Caching can be distributed across a cluster to provide reliable protection for new data by making fast cache copies spread across multiple systems. This replication-based scheme pools and then shares large total cache capacities made up of flash and/or memory.
Some caching vendors to consider include Atlantis Computing's memory-based ILIO Persistent VDI, PernixData FVP for pooled server-side flash and memory acceleration, and Infinio's drop-in distributed virtual server RAM-based cache.
Prices are dropping and densities are increasing in both flash (NVRAM) and memory (DRAM). Cache can be tiered just like storage, using both memory and flash together, so will larger memory investments move into the flash market?
Taking cache to the bank
Where should cache be located for maximum impact?
Users receive the largest boost if the cache is close to the client application on the server host. But if you move the cache down the stack and out into the network (e.g., Astute Networks) or further into a storage array, then the cache capacity and its contents can be more widely shared.
Chips also have multiple levels of built-in processor cache, which grow larger with each generation. Significant amounts of cache might show up in network adapters and might even be built into hard disk drive enclosures.

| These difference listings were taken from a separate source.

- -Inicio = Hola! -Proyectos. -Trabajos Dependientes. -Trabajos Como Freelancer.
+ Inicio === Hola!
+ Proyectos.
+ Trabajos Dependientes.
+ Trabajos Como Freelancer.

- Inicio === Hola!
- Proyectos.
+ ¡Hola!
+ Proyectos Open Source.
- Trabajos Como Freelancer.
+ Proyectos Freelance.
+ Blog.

As much as some vendors are trying to turn certain components like servers and adapters into commodities, others will try to innovate. The performance offered by a cache is a big differentiator.

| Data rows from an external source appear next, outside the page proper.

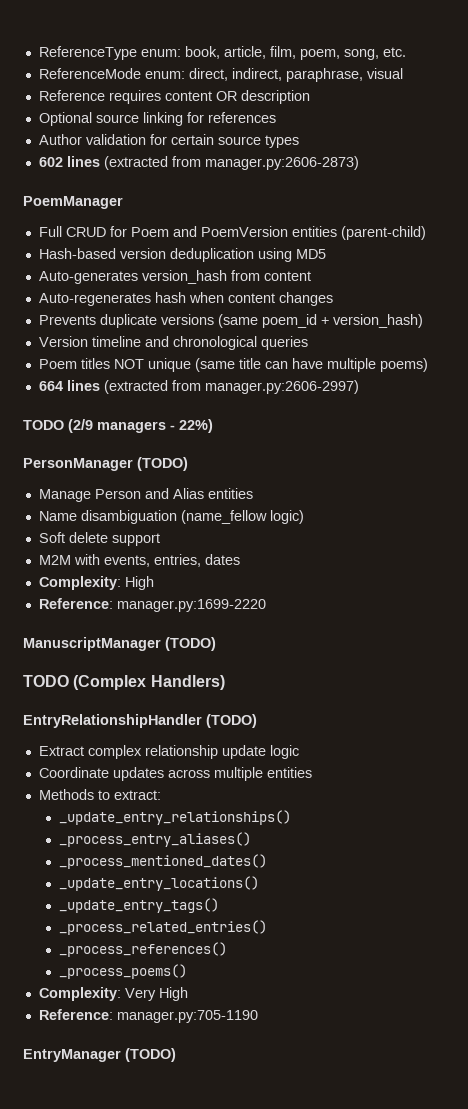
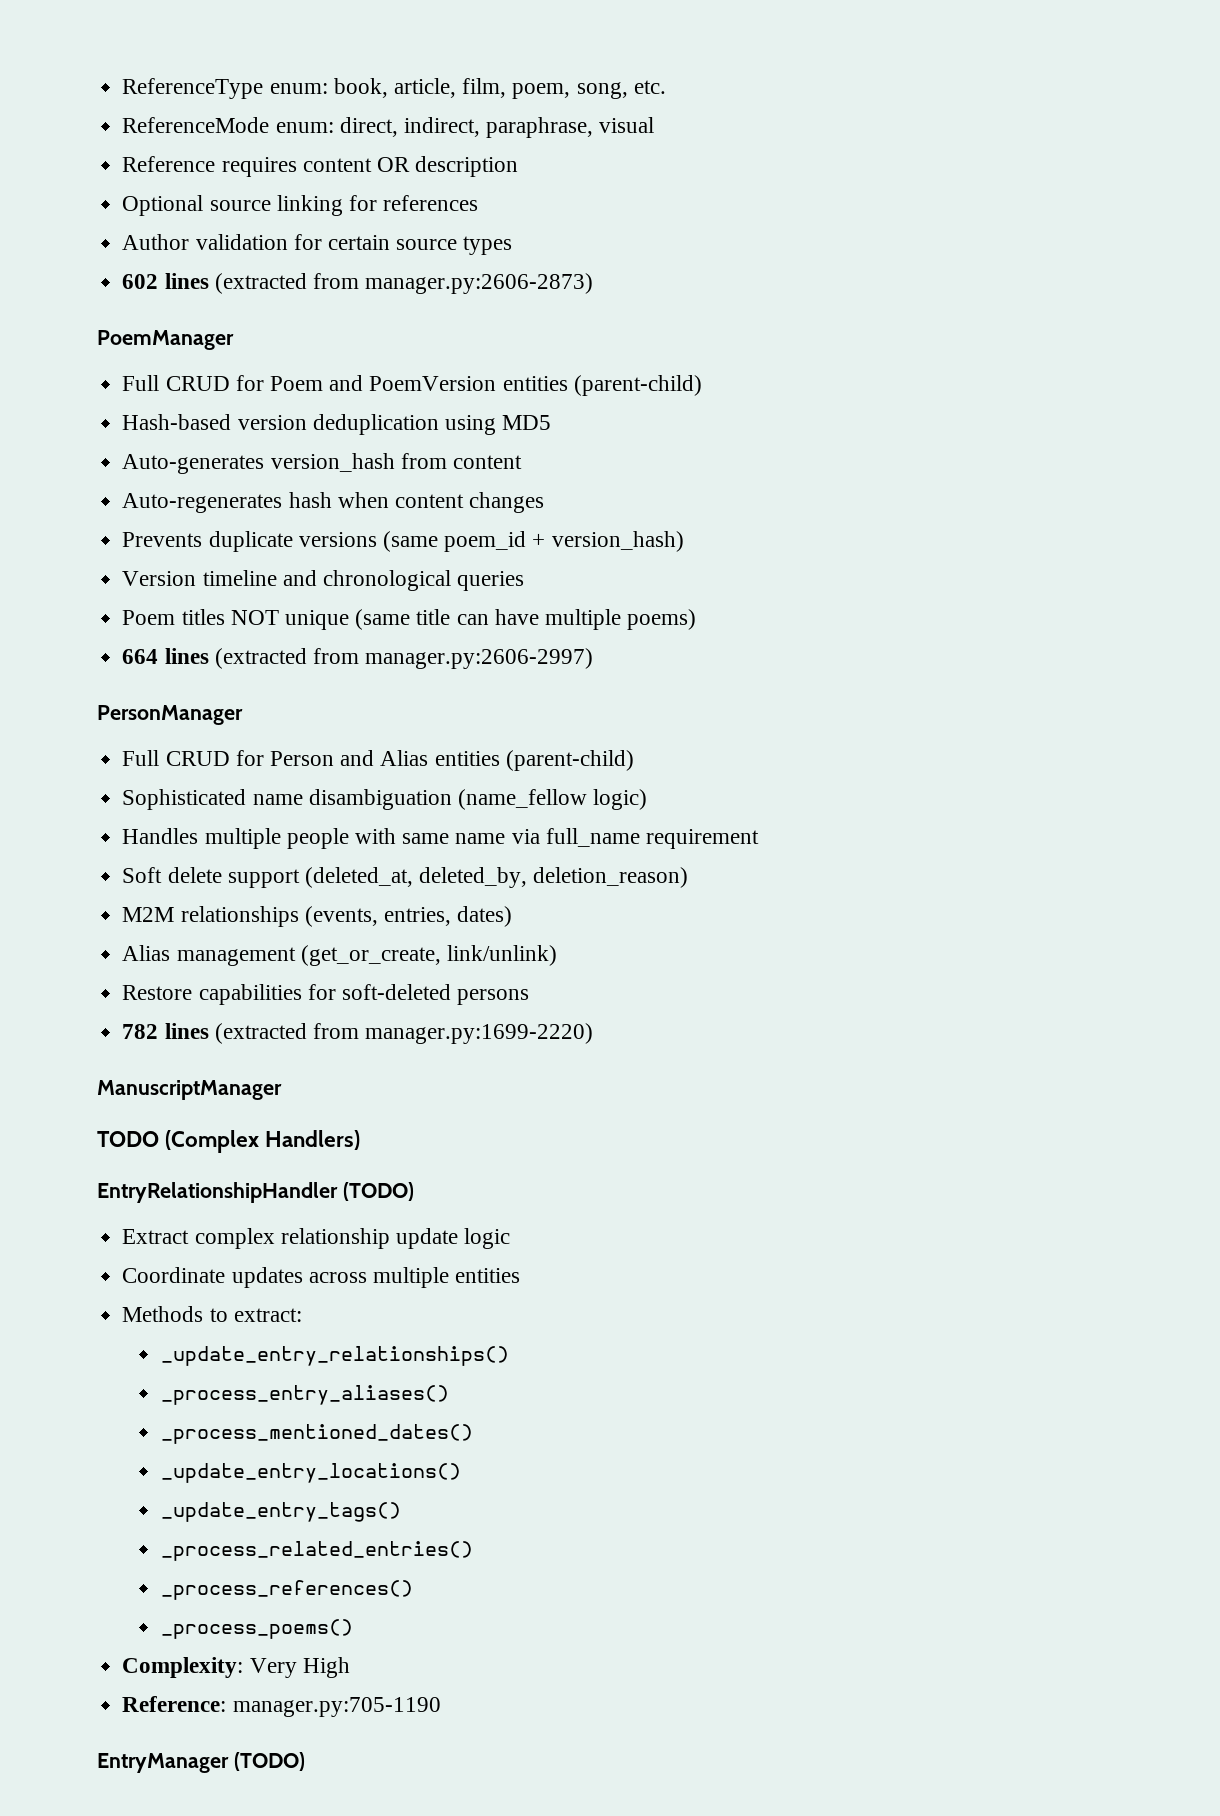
- TODO (2/9 managers - 22%)
- PersonManager (TODO)
- Manage Person and Alias entities
- Name disambiguation (name_fellow logic)
+ PersonManager
+ Full CRUD for Person and Alias entities (parent-child)
+ Sophisticated name disambiguation (name_fellow logic)
- Soft delete support
- M2M with events, entries, dates
- Complexity: High
- Reference: manager.py:1699-2220
+ Handles multiple people with same name via full_name requirement
+ Soft delete support (deleted_at, deleted_by, deletion_reason)
+ M2M relationships (events, entries, dates)
+ Alias management (get_or_create, link/unlink)
+ Restore capabilities for soft-deleted persons
+ 782 lines (extracted from manager.py:1699-2220)
- ManuscriptManager (TODO)
+ ManuscriptManager

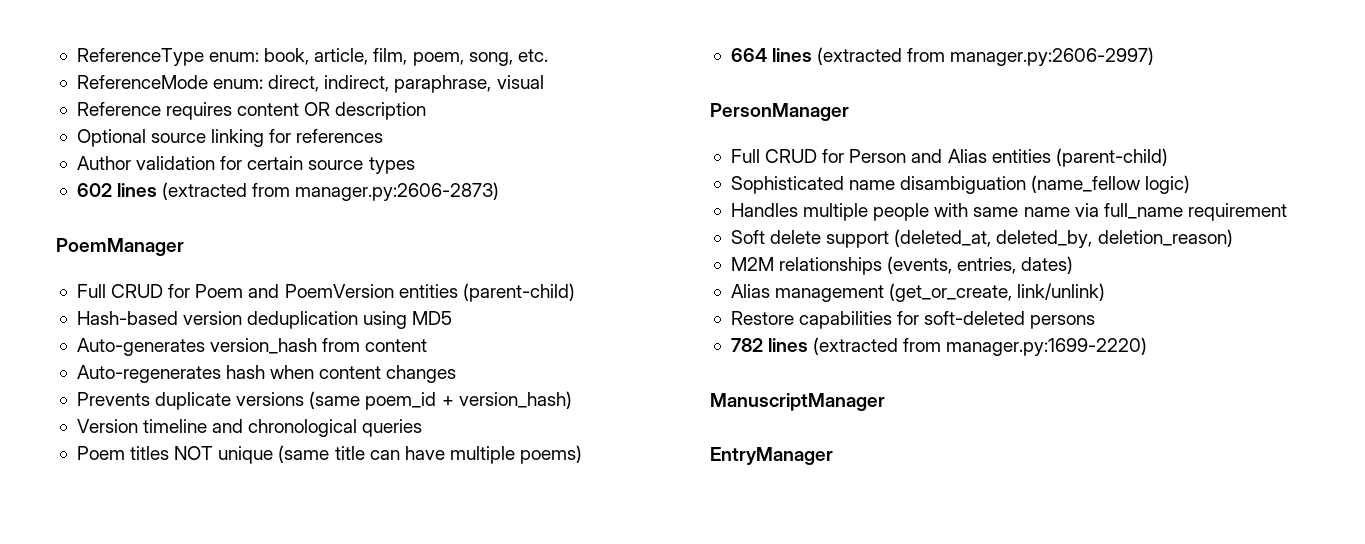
- TODO (Complex Handlers)
- EntryRelationshipHandler (TODO)
- Extract complex relationship update logic
- Coordinate updates across multiple entities
- Methods to extract:
- _update_entry_relationships()
- _process_entry_aliases()
- _process_mentioned_dates()
- _update_entry_locations()
- _update_entry_tags()
- _process_related_entries()
- _process_references()
- _process_poems()
- Complexity: Very High
- Reference: manager.py:705-1190
- EntryManager (TODO)
+ EntryManager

Today, all-flash arrays are popular, so consider whether you need multiple levels of flash cache if you have an all-flash array underneath. This approach is challenging because schemes with multiple levels of write back cache are vulnerable to data loss or corruption in the event of an outage.
If you invested in a lot of memory or flash cache, consider saving with cheaper, slower, larger disks on the backside. Some caches help bundle small random write I/O into larger, more efficient blocks -- the kind found in dense virtual machine clusters.
Space saving cache
Caches, like storage, can be deduplicated to make them larger. If data is deduplicated in storage and cache -- and even into memory or down into archives -- you can recover several resources. HP StoreOnce and Oracle Hybrid Columnar Compression provide examples of global dedupe and lifecycle compression offerings.

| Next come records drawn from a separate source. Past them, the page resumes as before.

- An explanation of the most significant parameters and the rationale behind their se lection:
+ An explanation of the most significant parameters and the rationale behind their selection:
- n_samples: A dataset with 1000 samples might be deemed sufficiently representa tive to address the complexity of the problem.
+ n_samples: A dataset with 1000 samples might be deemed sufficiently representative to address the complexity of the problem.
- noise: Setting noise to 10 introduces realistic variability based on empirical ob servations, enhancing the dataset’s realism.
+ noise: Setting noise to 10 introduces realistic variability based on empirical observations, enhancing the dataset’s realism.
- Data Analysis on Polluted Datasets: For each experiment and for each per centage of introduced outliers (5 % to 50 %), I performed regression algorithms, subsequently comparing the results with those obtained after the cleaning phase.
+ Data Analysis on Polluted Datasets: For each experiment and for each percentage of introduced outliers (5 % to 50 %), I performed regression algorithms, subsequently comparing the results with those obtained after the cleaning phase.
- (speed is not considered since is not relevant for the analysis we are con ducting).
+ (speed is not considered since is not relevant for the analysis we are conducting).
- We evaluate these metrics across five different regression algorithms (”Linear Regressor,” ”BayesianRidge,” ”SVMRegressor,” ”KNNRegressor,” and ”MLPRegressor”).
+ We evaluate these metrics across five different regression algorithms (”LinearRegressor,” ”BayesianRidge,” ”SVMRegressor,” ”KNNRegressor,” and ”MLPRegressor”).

Analyzing and tuning cache by hand is a tough job -- you have to look at low-level behavior and correlate it with time-dependent cache hit/miss ratios, allocated cache amounts, cache locations, levels of cache and more.
Caches get "warmed up" by predicting what might be needed based on history. Smart caches predict what to exclude to make room for hot data, what created data to keep and even how big they need to be.